Reproduce each line below precisely. Drop the pictures.

| Data to use |
────────────────

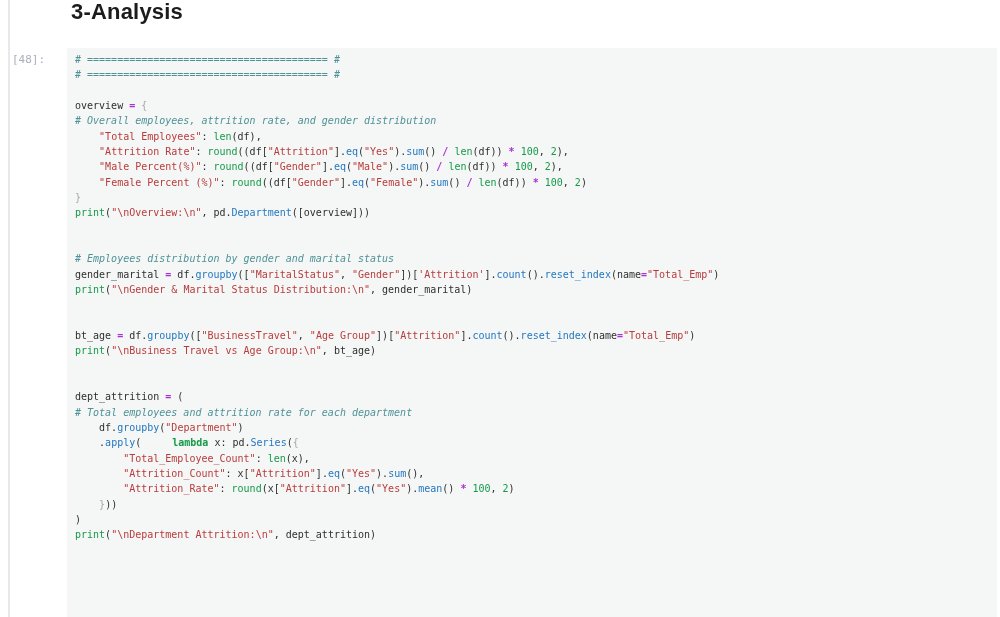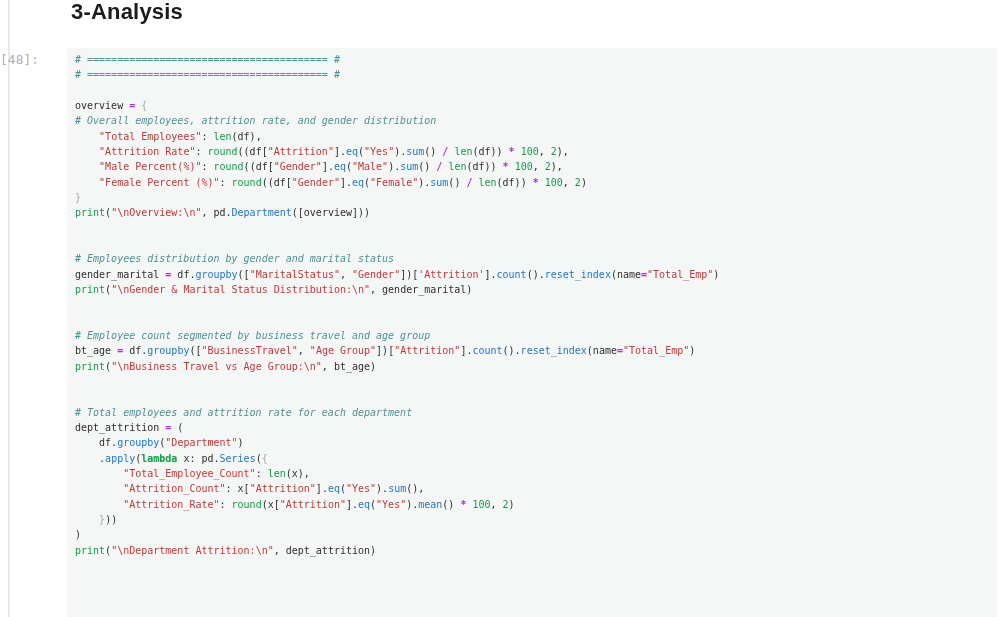--- a/index.html
+++ b/index.html
@@ -14,36 +14,36 @@
   .page-title{
     position:absolute;left:71px;top:-3px;margin:0;
     font-size:22px;line-height:30px;font-weight:700;
     color:var(--heading,#1c1c1c);letter-spacing:0.2px;
   }
   .cell{
     position:absolute;left:67px;top:48px;width:930px;height:569px;
     background:var(--cell_bg,#f5f6f6);
   }
   .prompt{
-    position:absolute;left:0;top:52px;width:57px;text-align:left;
-    font-family:"DejaVu Sans Mono",monospace;font-size:13px;
+    position:absolute;left:0;top:52px;width:57px;text-align:center;
+    font-family:"DejaVu Sans Mono",monospace;font-size:11px;
     line-height:15.33px;color:var(--prompt,#a9aebc);
   }
   .code-editor{
     position:absolute;left:0;top:0;right:0;bottom:0;
     padding:4px 8px;box-sizing:border-box;overflow:hidden;
     font-family:"DejaVu Sans Mono",monospace;font-size:10px;
   }
   .code-line{
     height:15.33px;line-height:15.33px;white-space:pre;
     color:var(--text,#2f2f2f);
   }
   .tok-c{color:var(--comment,#4f9296);font-style:italic;}
   .tok-s{color:var(--string,#b93c3c);}
-  .tok-k{color:var(--green,#169a4a);font-weight:bold;}
+  .tok-k{color:var(--green,#169a4a);font-weight:bold;margin-left:31px;}
   .tok-b{color:var(--green,#169a4a);}
   .tok-n{color:var(--green,#169a4a);}
   .tok-o{color:var(--operator,#ab32d6);font-weight:bold;}
   .tok-p{color:var(--property,#2478c0);}
   .tok-v{color:var(--text,#2f2f2f);}
   .tok-br{color:var(--brace,#a8a8a8);}
 </style>
 </head>
 <body>
 
@@ -66,27 +66,26 @@
       <div class="code-line"><span class="tok-v">    </span><span class="tok-s">"Female Percent (%)"</span><span class="tok-v">: </span><span class="tok-b">round</span><span class="tok-v">((df[</span><span class="tok-s">"Gender"</span><span class="tok-v">].</span><span class="tok-p">eq</span><span class="tok-v">(</span><span class="tok-s">"Female"</span><span class="tok-v">).</span><span class="tok-p">sum</span><span class="tok-v">() </span><span class="tok-o">/</span><span class="tok-v"> </span><span class="tok-b">len</span><span class="tok-v">(df)) </span><span class="tok-o">*</span><span class="tok-v"> </span><span class="tok-n">100</span><span class="tok-v">, </span><span class="tok-n">2</span><span class="tok-v">)</span></div>
       <div class="code-line"><span class="tok-br">}</span></div>
       <div class="code-line"><span class="tok-b">print</span><span class="tok-v">(</span><span class="tok-s">"\nOverview:\n"</span><span class="tok-v">, pd.</span><span class="tok-p">Department</span><span class="tok-v">([overview]))</span></div>
       <div class="code-line"></div>
       <div class="code-line"></div>
       <div class="code-line"><span class="tok-c"># Employees distribution by gender and marital status</span></div>
       <div class="code-line"><span class="tok-v">gender_marital </span><span class="tok-o">=</span><span class="tok-v"> df.</span><span class="tok-p">groupby</span><span class="tok-v">([</span><span class="tok-s">"MaritalStatus"</span><span class="tok-v">, </span><span class="tok-s">"Gender"</span><span class="tok-v">])[</span><span class="tok-s">'Attrition'</span><span class="tok-v">].</span><span class="tok-p">count</span><span class="tok-v">().</span><span class="tok-p">reset_index</span><span class="tok-v">(name</span><span class="tok-o">=</span><span class="tok-s">"Total_Emp"</span><span class="tok-v">)</span></div>
       <div class="code-line"><span class="tok-b">print</span><span class="tok-v">(</span><span class="tok-s">"\nGender &amp; Marital Status Distribution:\n"</span><span class="tok-v">, gender_marital)</span></div>
       <div class="code-line"></div>
       <div class="code-line"></div>
-      <div class="code-line"><span class="tok-c"># Employee count segmented by business travel and age group</span></div>
       <div class="code-line"><span class="tok-v">bt_age </span><span class="tok-o">=</span><span class="tok-v"> df.</span><span class="tok-p">groupby</span><span class="tok-v">([</span><span class="tok-s">"BusinessTravel"</span><span class="tok-v">, </span><span class="tok-s">"Age Group"</span><span class="tok-v">])[</span><span class="tok-s">"Attrition"</span><span class="tok-v">].</span><span class="tok-p">count</span><span class="tok-v">().</span><span class="tok-p">reset_index</span><span class="tok-v">(name</span><span class="tok-o">=</span><span class="tok-s">"Total_Emp"</span><span class="tok-v">)</span></div>
       <div class="code-line"><span class="tok-b">print</span><span class="tok-v">(</span><span class="tok-s">"\nBusiness Travel vs Age Group:\n"</span><span class="tok-v">, bt_age)</span></div>
       <div class="code-line"></div>
       <div class="code-line"></div>
+      <div class="code-line"><span class="tok-v">dept_attrition </span><span class="tok-o">=</span><span class="tok-v"> (</span></div>
       <div class="code-line"><span class="tok-c"># Total employees and attrition rate for each department</span></div>
-      <div class="code-line"><span class="tok-v">dept_attrition </span><span class="tok-o">=</span><span class="tok-v"> (</span></div>
       <div class="code-line"><span class="tok-v">    df.</span><span class="tok-p">groupby</span><span class="tok-v">(</span><span class="tok-s">"Department"</span><span class="tok-v">)</span></div>
       <div class="code-line"><span class="tok-v">    .</span><span class="tok-p">apply</span><span class="tok-v">(</span><span class="tok-k">lambda</span><span class="tok-v"> x: pd.</span><span class="tok-p">Series</span><span class="tok-v">(</span><span class="tok-br">{</span></div>
       <div class="code-line"><span class="tok-v">        </span><span class="tok-s">"Total_Employee_Count"</span><span class="tok-v">: </span><span class="tok-b">len</span><span class="tok-v">(x),</span></div>
       <div class="code-line"><span class="tok-v">        </span><span class="tok-s">"Attrition_Count"</span><span class="tok-v">: x[</span><span class="tok-s">"Attrition"</span><span class="tok-v">].</span><span class="tok-p">eq</span><span class="tok-v">(</span><span class="tok-s">"Yes"</span><span class="tok-v">).</span><span class="tok-p">sum</span><span class="tok-v">(),</span></div>
       <div class="code-line"><span class="tok-v">        </span><span class="tok-s">"Attrition_Rate"</span><span class="tok-v">: </span><span class="tok-b">round</span><span class="tok-v">(x[</span><span class="tok-s">"Attrition"</span><span class="tok-v">].</span><span class="tok-p">eq</span><span class="tok-v">(</span><span class="tok-s">"Yes"</span><span class="tok-v">).</span><span class="tok-p">mean</span><span class="tok-v">() </span><span class="tok-o">*</span><span class="tok-v"> </span><span class="tok-n">100</span><span class="tok-v">, </span><span class="tok-n">2</span><span class="tok-v">)</span></div>
       <div class="code-line"><span class="tok-v">    </span><span class="tok-br">}</span><span class="tok-v">))</span></div>
       <div class="code-line"><span class="tok-v">)</span></div>
       <div class="code-line"><span class="tok-b">print</span><span class="tok-v">(</span><span class="tok-s">"\nDepartment Attrition:\n"</span><span class="tok-v">, dept_attrition)</span></div>
     </div>
 </div>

────────────────

| Output of the exercise |
--- a/index.html
+++ b/index.html
@@ -14,36 +14,36 @@
   .page-title{
     position:absolute;left:71px;top:-3px;margin:0;
     font-size:22px;line-height:30px;font-weight:700;
     color:var(--heading,#1c1c1c);letter-spacing:0.2px;
   }
   .cell{
     position:absolute;left:67px;top:48px;width:930px;height:569px;
     background:var(--cell_bg,#f5f6f6);
   }
   .prompt{
-    position:absolute;left:0;top:52px;width:57px;text-align:left;
-    font-family:"DejaVu Sans Mono",monospace;font-size:13px;
+    position:absolute;left:0;top:52px;width:57px;text-align:center;
+    font-family:"DejaVu Sans Mono",monospace;font-size:11px;
     line-height:15.33px;color:var(--prompt,#a9aebc);
   }
   .code-editor{
     position:absolute;left:0;top:0;right:0;bottom:0;
     padding:4px 8px;box-sizing:border-box;overflow:hidden;
     font-family:"DejaVu Sans Mono",monospace;font-size:10px;
   }
   .code-line{
     height:15.33px;line-height:15.33px;white-space:pre;
     color:var(--text,#2f2f2f);
   }
   .tok-c{color:var(--comment,#4f9296);font-style:italic;}
   .tok-s{color:var(--string,#b93c3c);}
-  .tok-k{color:var(--green,#169a4a);font-weight:bold;}
+  .tok-k{color:var(--green,#169a4a);font-weight:bold;margin-left:31px;}
   .tok-b{color:var(--green,#169a4a);}
   .tok-n{color:var(--green,#169a4a);}
   .tok-o{color:var(--operator,#ab32d6);font-weight:bold;}
   .tok-p{color:var(--property,#2478c0);}
   .tok-v{color:var(--text,#2f2f2f);}
   .tok-br{color:var(--brace,#a8a8a8);}
 </style>
 </head>
 <body>
 
@@ -66,27 +66,26 @@
       <div class="code-line"><span class="tok-v">    </span><span class="tok-s">"Female Percent (%)"</span><span class="tok-v">: </span><span class="tok-b">round</span><span class="tok-v">((df[</span><span class="tok-s">"Gender"</span><span class="tok-v">].</span><span class="tok-p">eq</span><span class="tok-v">(</span><span class="tok-s">"Female"</span><span class="tok-v">).</span><span class="tok-p">sum</span><span class="tok-v">() </span><span class="tok-o">/</span><span class="tok-v"> </span><span class="tok-b">len</span><span class="tok-v">(df)) </span><span class="tok-o">*</span><span class="tok-v"> </span><span class="tok-n">100</span><span class="tok-v">, </span><span class="tok-n">2</span><span class="tok-v">)</span></div>
       <div class="code-line"><span class="tok-br">}</span></div>
       <div class="code-line"><span class="tok-b">print</span><span class="tok-v">(</span><span class="tok-s">"\nOverview:\n"</span><span class="tok-v">, pd.</span><span class="tok-p">Department</span><span class="tok-v">([overview]))</span></div>
       <div class="code-line"></div>
       <div class="code-line"></div>
       <div class="code-line"><span class="tok-c"># Employees distribution by gender and marital status</span></div>
       <div class="code-line"><span class="tok-v">gender_marital </span><span class="tok-o">=</span><span class="tok-v"> df.</span><span class="tok-p">groupby</span><span class="tok-v">([</span><span class="tok-s">"MaritalStatus"</span><span class="tok-v">, </span><span class="tok-s">"Gender"</span><span class="tok-v">])[</span><span class="tok-s">'Attrition'</span><span class="tok-v">].</span><span class="tok-p">count</span><span class="tok-v">().</span><span class="tok-p">reset_index</span><span class="tok-v">(name</span><span class="tok-o">=</span><span class="tok-s">"Total_Emp"</span><span class="tok-v">)</span></div>
       <div class="code-line"><span class="tok-b">print</span><span class="tok-v">(</span><span class="tok-s">"\nGender &amp; Marital Status Distribution:\n"</span><span class="tok-v">, gender_marital)</span></div>
       <div class="code-line"></div>
       <div class="code-line"></div>
-      <div class="code-line"><span class="tok-c"># Employee count segmented by business travel and age group</span></div>
       <div class="code-line"><span class="tok-v">bt_age </span><span class="tok-o">=</span><span class="tok-v"> df.</span><span class="tok-p">groupby</span><span class="tok-v">([</span><span class="tok-s">"BusinessTravel"</span><span class="tok-v">, </span><span class="tok-s">"Age Group"</span><span class="tok-v">])[</span><span class="tok-s">"Attrition"</span><span class="tok-v">].</span><span class="tok-p">count</span><span class="tok-v">().</span><span class="tok-p">reset_index</span><span class="tok-v">(name</span><span class="tok-o">=</span><span class="tok-s">"Total_Emp"</span><span class="tok-v">)</span></div>
       <div class="code-line"><span class="tok-b">print</span><span class="tok-v">(</span><span class="tok-s">"\nBusiness Travel vs Age Group:\n"</span><span class="tok-v">, bt_age)</span></div>
       <div class="code-line"></div>
       <div class="code-line"></div>
+      <div class="code-line"><span class="tok-v">dept_attrition </span><span class="tok-o">=</span><span class="tok-v"> (</span></div>
       <div class="code-line"><span class="tok-c"># Total employees and attrition rate for each department</span></div>
-      <div class="code-line"><span class="tok-v">dept_attrition </span><span class="tok-o">=</span><span class="tok-v"> (</span></div>
       <div class="code-line"><span class="tok-v">    df.</span><span class="tok-p">groupby</span><span class="tok-v">(</span><span class="tok-s">"Department"</span><span class="tok-v">)</span></div>
       <div class="code-line"><span class="tok-v">    .</span><span class="tok-p">apply</span><span class="tok-v">(</span><span class="tok-k">lambda</span><span class="tok-v"> x: pd.</span><span class="tok-p">Series</span><span class="tok-v">(</span><span class="tok-br">{</span></div>
       <div class="code-line"><span class="tok-v">        </span><span class="tok-s">"Total_Employee_Count"</span><span class="tok-v">: </span><span class="tok-b">len</span><span class="tok-v">(x),</span></div>
       <div class="code-line"><span class="tok-v">        </span><span class="tok-s">"Attrition_Count"</span><span class="tok-v">: x[</span><span class="tok-s">"Attrition"</span><span class="tok-v">].</span><span class="tok-p">eq</span><span class="tok-v">(</span><span class="tok-s">"Yes"</span><span class="tok-v">).</span><span class="tok-p">sum</span><span class="tok-v">(),</span></div>
       <div class="code-line"><span class="tok-v">        </span><span class="tok-s">"Attrition_Rate"</span><span class="tok-v">: </span><span class="tok-b">round</span><span class="tok-v">(x[</span><span class="tok-s">"Attrition"</span><span class="tok-v">].</span><span class="tok-p">eq</span><span class="tok-v">(</span><span class="tok-s">"Yes"</span><span class="tok-v">).</span><span class="tok-p">mean</span><span class="tok-v">() </span><span class="tok-o">*</span><span class="tok-v"> </span><span class="tok-n">100</span><span class="tok-v">, </span><span class="tok-n">2</span><span class="tok-v">)</span></div>
       <div class="code-line"><span class="tok-v">    </span><span class="tok-br">}</span><span class="tok-v">))</span></div>
       <div class="code-line"><span class="tok-v">)</span></div>
       <div class="code-line"><span class="tok-b">print</span><span class="tok-v">(</span><span class="tok-s">"\nDepartment Attrition:\n"</span><span class="tok-v">, dept_attrition)</span></div>
     </div>
 </div>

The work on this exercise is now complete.